Idea of a Universal History
Note that as we proceed from a provisional idea for a universal history to an idea of a universal
history: the question is resolved. We can see that, contrary to expectation and
the standard views of history, we can detect a ‘regular movement’ in the
play of freedom of the human will. This is our eonic sequence, with its cyclical
emergentism based on ‘free action’ under ‘eonic determination’. We have
created a terminology for a special subpattern, of the eonic sequence, the
discrete freedom sequence, which throws especial light on the question. We can see that the eonic effect corresponds exactly to the implied
question given in what we have called Kant’s Challenge. Our model resolves
Kant’s Challenge, but that is not the same as ‘fully solved’. We are
later, but not outside of history.
Our discrete-continuous
sequence
follows this ‘regular movement’
precisely in almost eerie fashion, with the (relative transform) evolution of
the state, religion, science, philosophy, all major categories of civilization,
in the cowcatcher mainline of the eonic sequence. Problem solved: world history
shows directionality, purposive evolution, incremental progress toward ‘civil
constitutions’, perfect or imperfect, and the unfolding of ‘nature’s
secret plan’ (in quotation marks). It is highly unlikely there could be any
other solution to this Challenge from Kant. This is a strong, because limited,
result, one that uses only large-scale blocks of history, simple periodization,
and metaphysical austerity, generic history by the book. No ‘theory’ is
invoked or required for the result, which is therefore a form of direct
‘pointing to’. It is probably the case that the dynamic of this system
relates to the category of the ‘noumenon’ and is forever beyond observation,
which will provoke a review of various Hegelian issues, Hegel being one of the
first to respond to Kant’s essay.
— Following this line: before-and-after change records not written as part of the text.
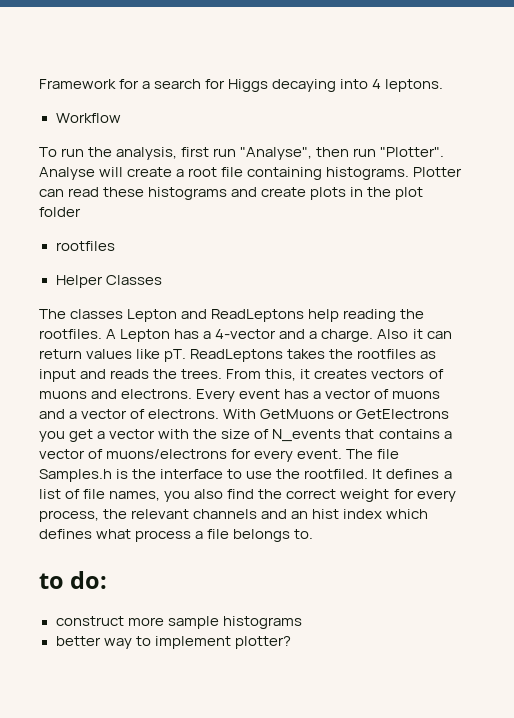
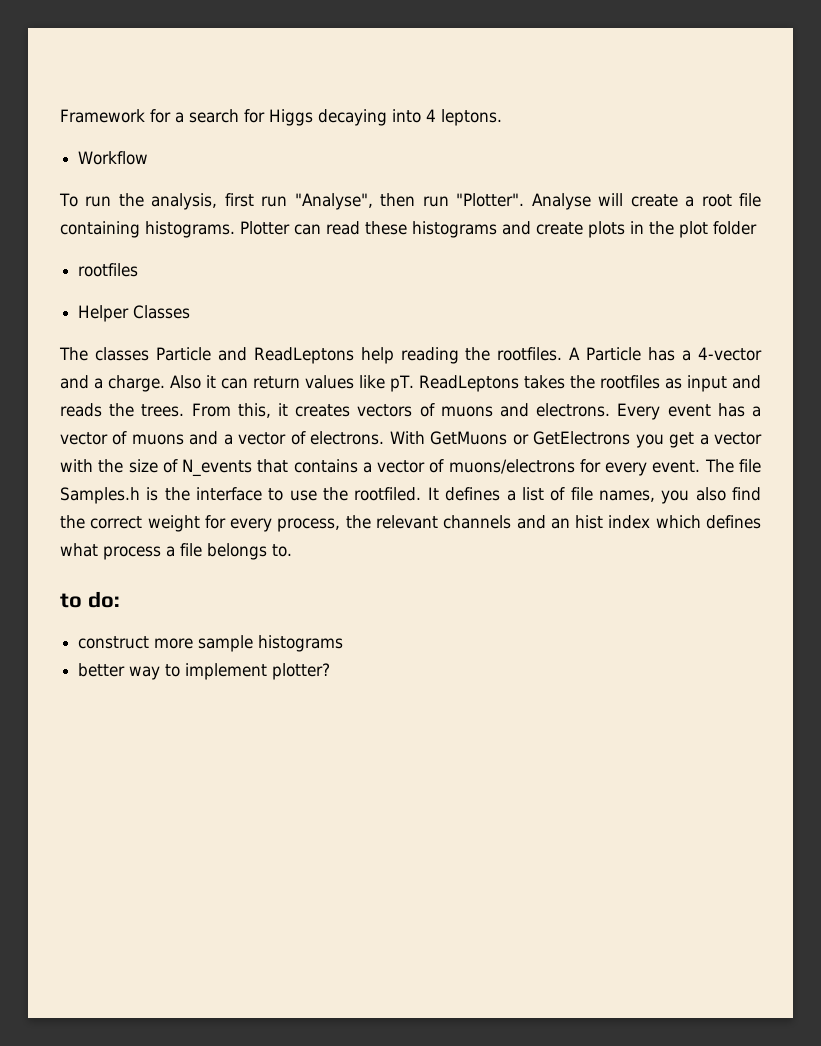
- The classes Lepton and ReadLeptons help reading the rootfiles.
+ The classes Particle and ReadLeptons help reading the rootfiles.
- A Lepton has a 4-vector and a charge.
+ A Particle has a 4-vector and a charge.

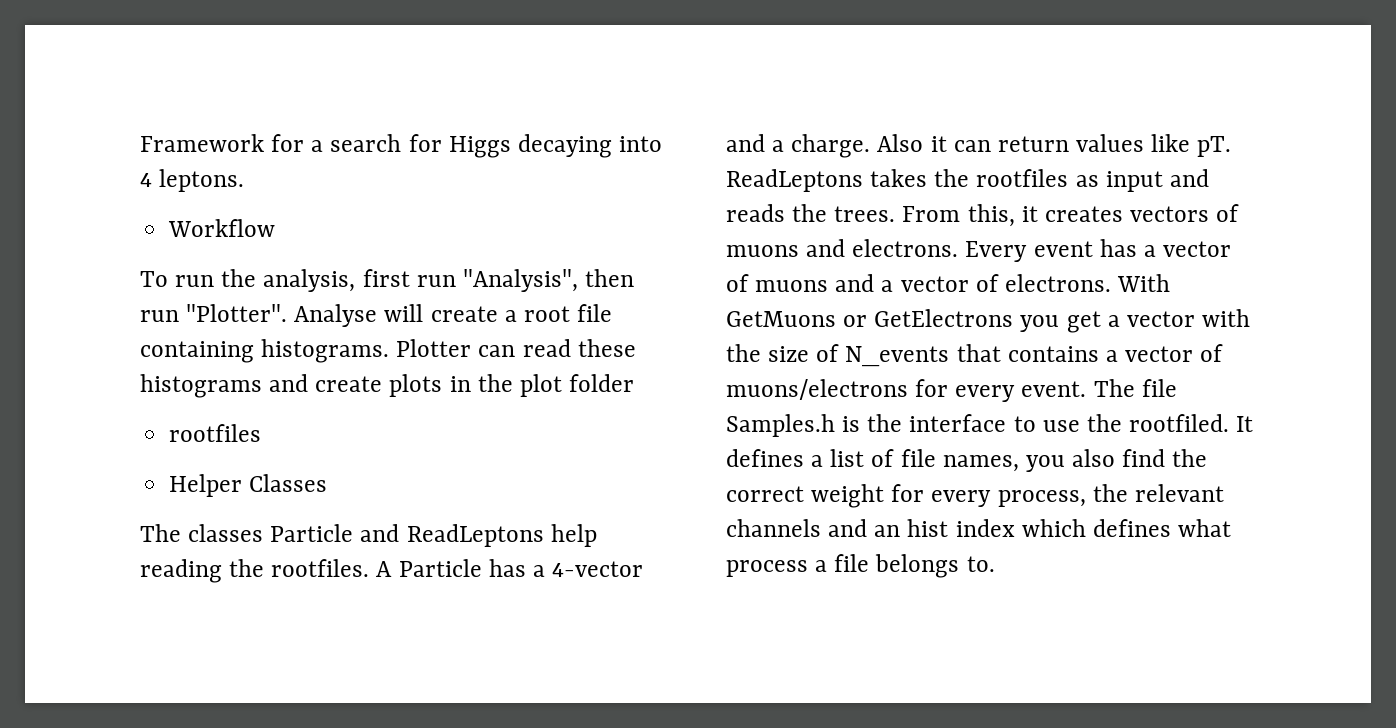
- To run the analysis, first run "Analyse", then run "Plotter".
+ To run the analysis, first run "Analysis", then run "Plotter".
- to do:
- construct more sample histograms
- better way to implement plotter?

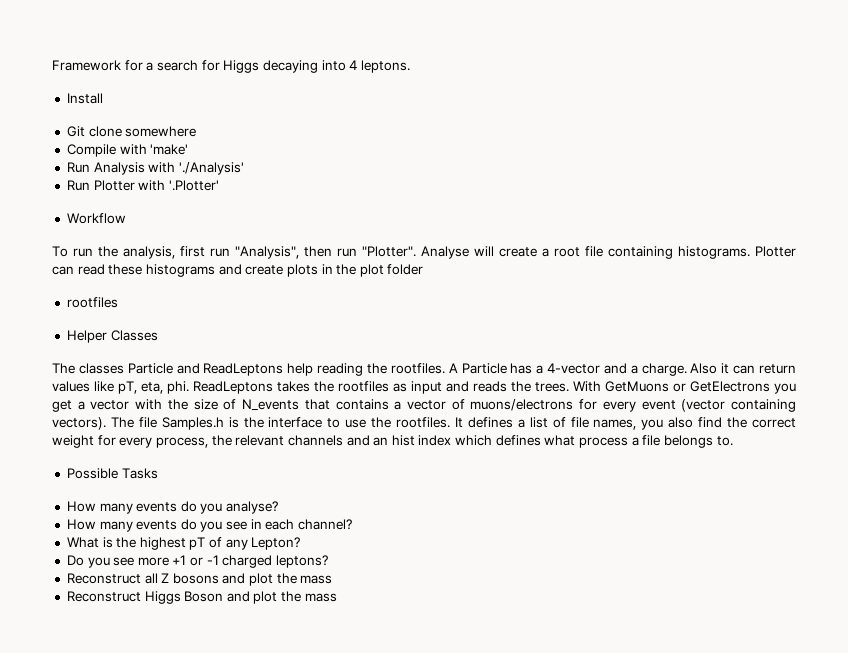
+ Install
+ Git clone somewhere
+ Compile with 'make'
+ Run Analysis with './Analysis'
+ Run Plotter with '.Plotter'
- Also it can return values like pT.
+ Also it can return values like pT, eta, phi.
- From this, it creates vectors of muons and electrons. Every event has a vector of muons and a vector of electrons.
- With GetMuons or GetElectrons you get a vector with the size of N_events that contains a vector of muons/electrons for every event.
+ With GetMuons or GetElectrons you get a vector with the size of N_events that contains a vector of muons/electrons for every event (vector containing vectors).
- The file Samples.h is the interface to use the rootfiled.
+ The file Samples.h is the interface to use the rootfiles.
+ Possible Tasks
+ How many events do you analyse?
+ How many events do you see in each channel?
+ What is the highest pT of any Lepton?
+ Do you see more +1 or -1 charged leptons?
+ Reconstruct all Z bosons and plot the mass
+ Reconstruct Higgs Boson and plot the mass

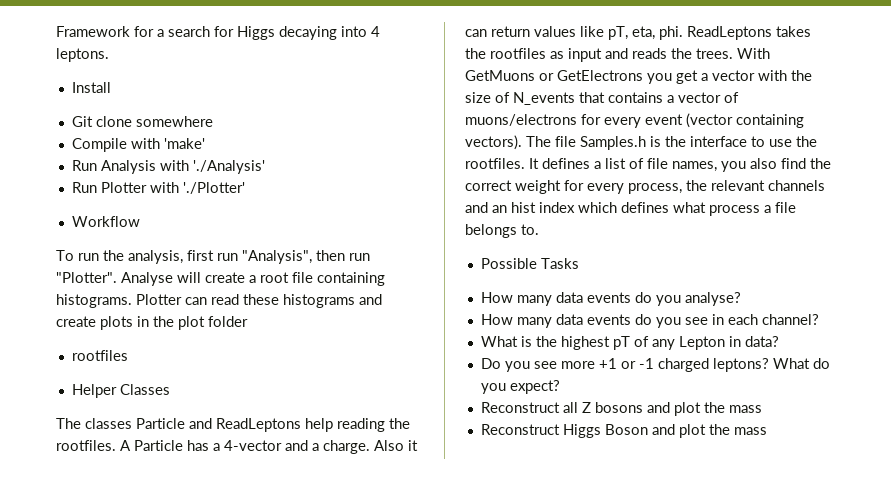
- Run Plotter with '.Plotter'
+ Run Plotter with './Plotter'
- How many events do you analyse?
+ How many data events do you analyse?
- How many events do you see in each channel?
+ How many data events do you see in each channel?
- What is the highest pT of any Lepton?
+ What is the highest pT of any Lepton in data?
+ What do you expect?

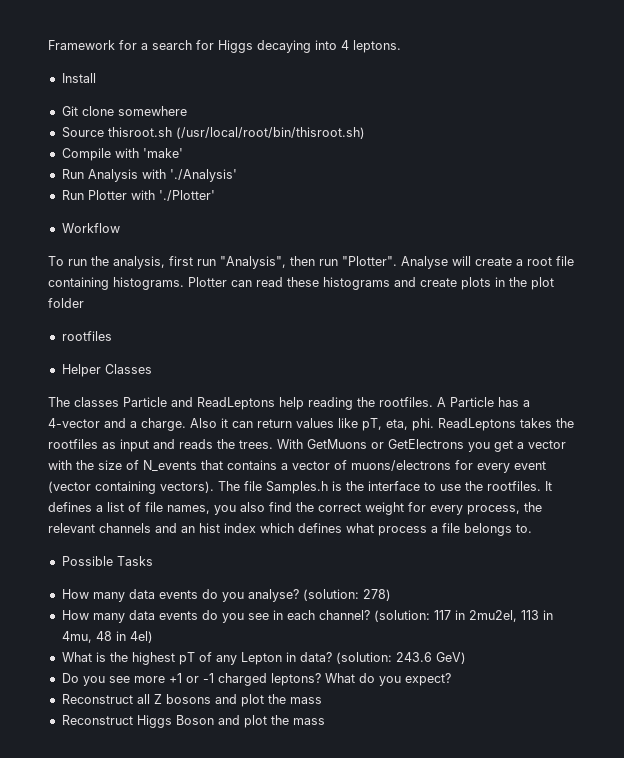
+ Source thisroot.sh (/usr/local/root/bin/thisroot.sh)
+ (solution: 278)
+ (solution: 117 in 2mu2el, 113 in 4mu, 48 in 4el)
+ (solution: 243.6 GeV)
Kant’s Challenge, however, only asks for a
regular movement in the play of freedom. Hegel’s philosophy of history, his
metaphysical system apart, doesn’t see the eonic effect, and kludges an
argument by design
to
get his result.
History on one level
is the field of free activity operating in open-ended fashion on the surface of
a planet. Yet if we attend to this ‘play of freedom’ as global fields of
free action we can easily detect a regular movement in it, the eonic effect,
although only in a limited snapshot since the onset of higher civilization and
the keeping of records. This regular movement is overlaid on the flat
distribution of general history and is directly associated with the eonic
generation of civil infrastructure, starting with the statist emergentism
visible in Dynastic Sumer and Egypt, the birth of the great religions and
democracy in the second, and the resurgence of democracy in the third. In
general a far more complex description is required of the fuzzy term
‘democracy’ in terms of incipient republican conceptions and much else.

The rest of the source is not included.